INPUT DATA:

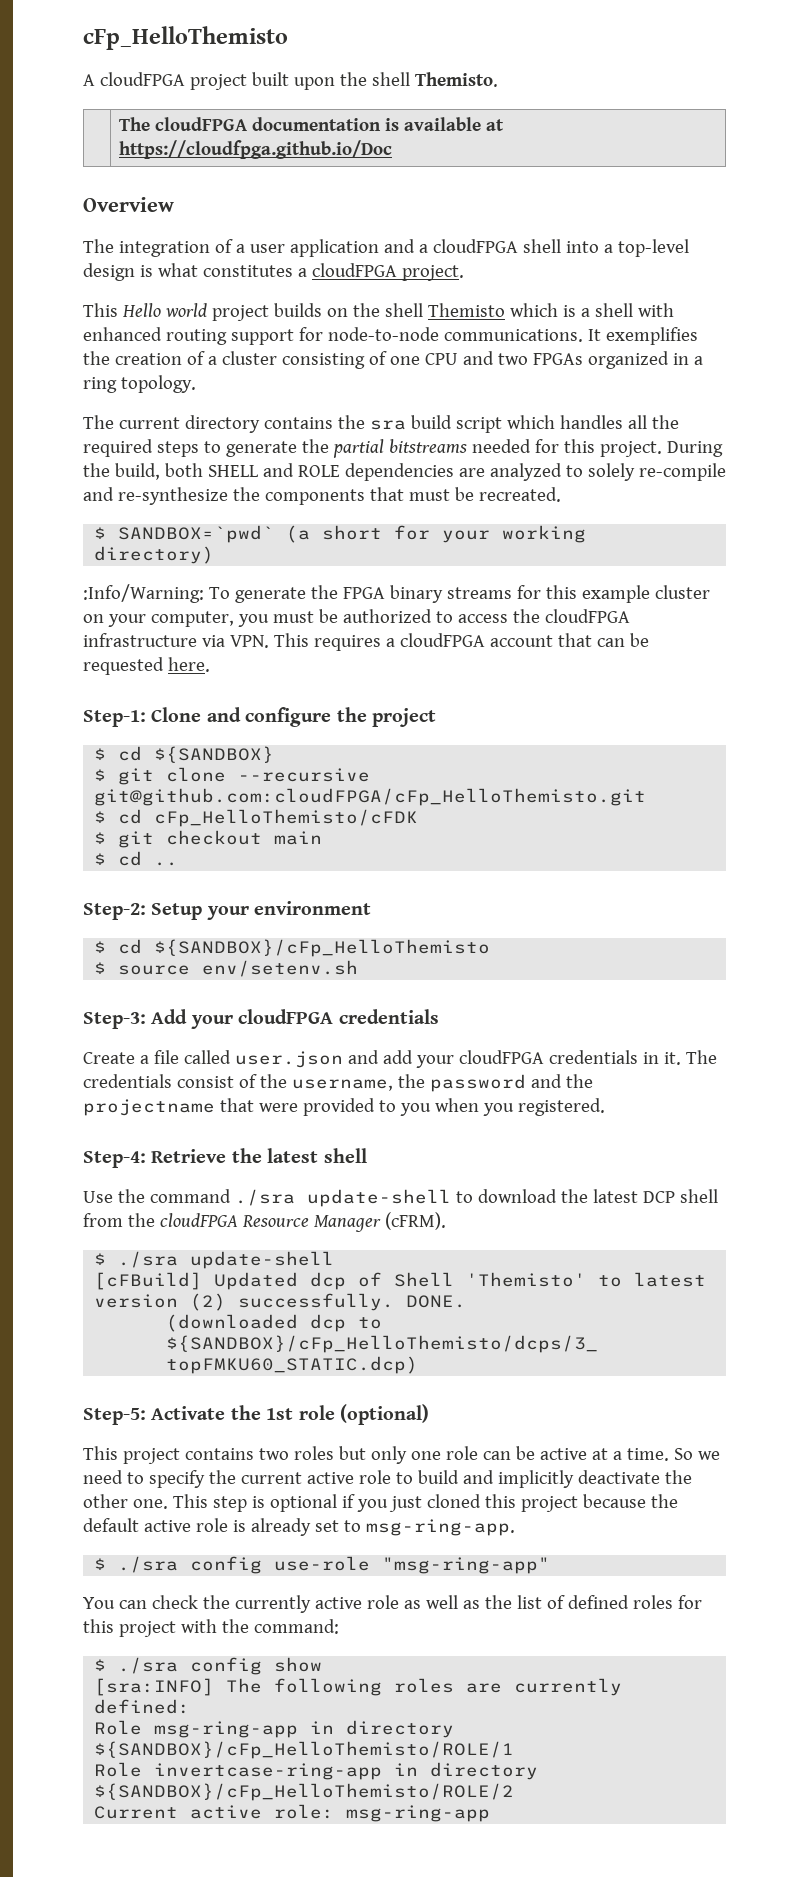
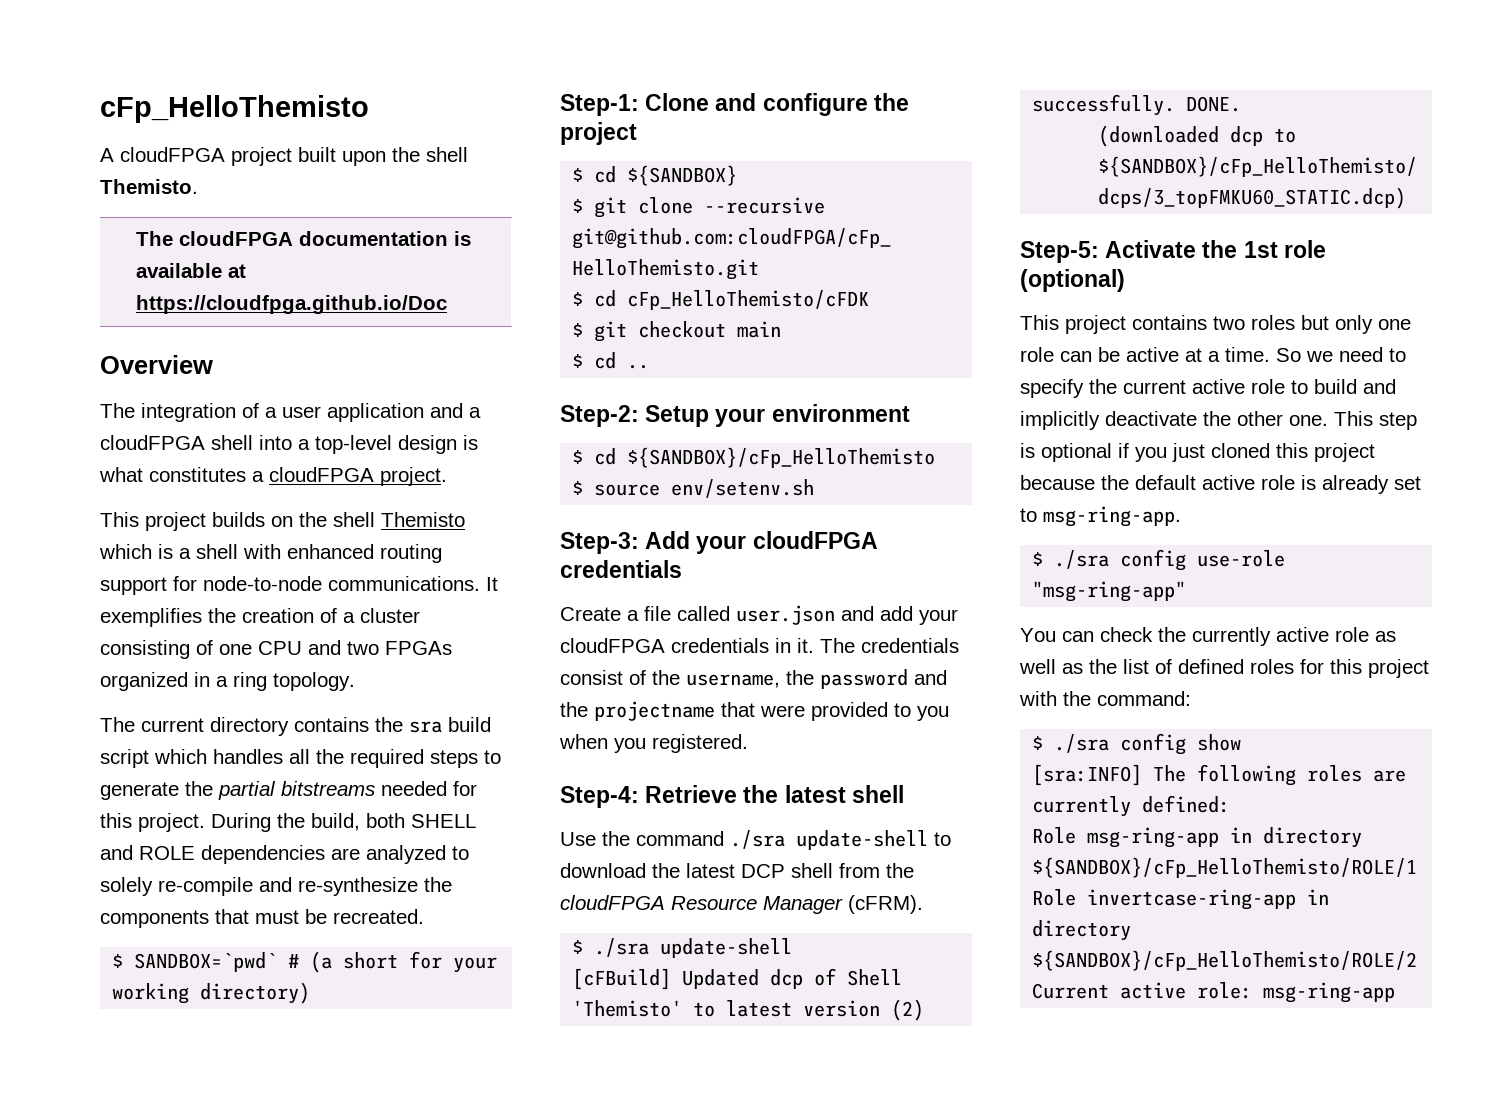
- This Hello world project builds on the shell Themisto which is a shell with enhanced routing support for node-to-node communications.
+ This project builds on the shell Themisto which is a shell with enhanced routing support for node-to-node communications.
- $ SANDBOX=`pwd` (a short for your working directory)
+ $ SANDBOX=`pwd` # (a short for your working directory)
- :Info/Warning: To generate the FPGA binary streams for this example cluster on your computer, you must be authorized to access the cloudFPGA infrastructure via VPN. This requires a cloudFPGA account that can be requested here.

==

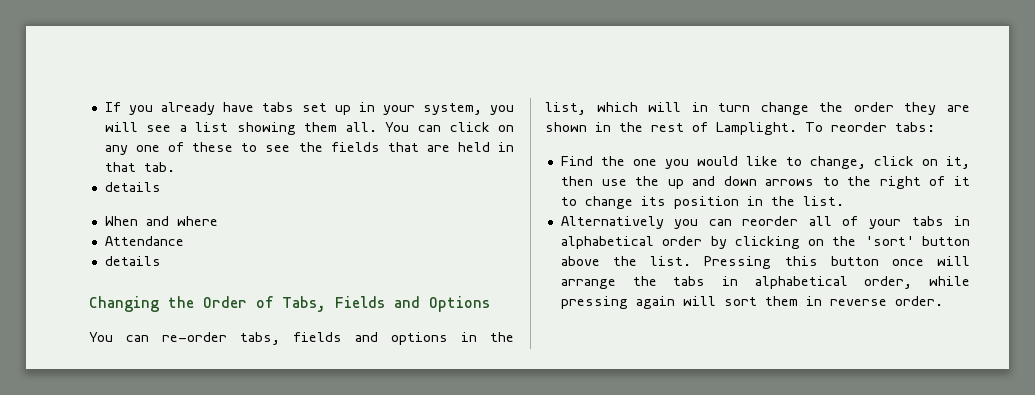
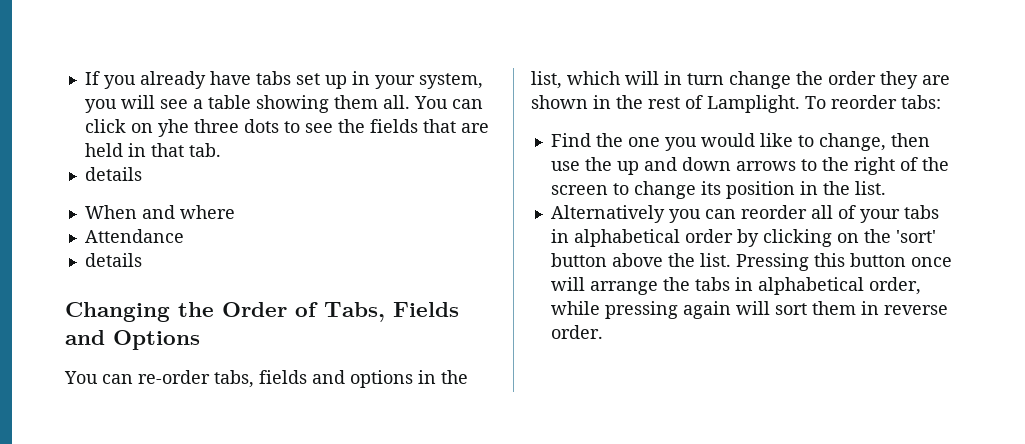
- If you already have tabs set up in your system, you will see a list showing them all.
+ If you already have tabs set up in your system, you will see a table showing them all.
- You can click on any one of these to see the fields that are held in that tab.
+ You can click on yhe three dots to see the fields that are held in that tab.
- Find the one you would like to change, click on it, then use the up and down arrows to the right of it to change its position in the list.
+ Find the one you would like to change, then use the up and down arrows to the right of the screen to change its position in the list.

WHAT YOU HAVE TO DO: Write down, word for word, the lines above from the one containing "- You can click" through the one containing "screen to change its position in the list.", both ends included.

ANSWER:
- You can click on any one of these to see the fields that are held in that tab.
+ You can click on yhe three dots to see the fields that are held in that tab.
- Find the one you would like to change, click on it, then use the up and down arrows to the right of it to change its position in the list.
+ Find the one you would like to change, then use the up and down arrows to the right of the screen to change its position in the list.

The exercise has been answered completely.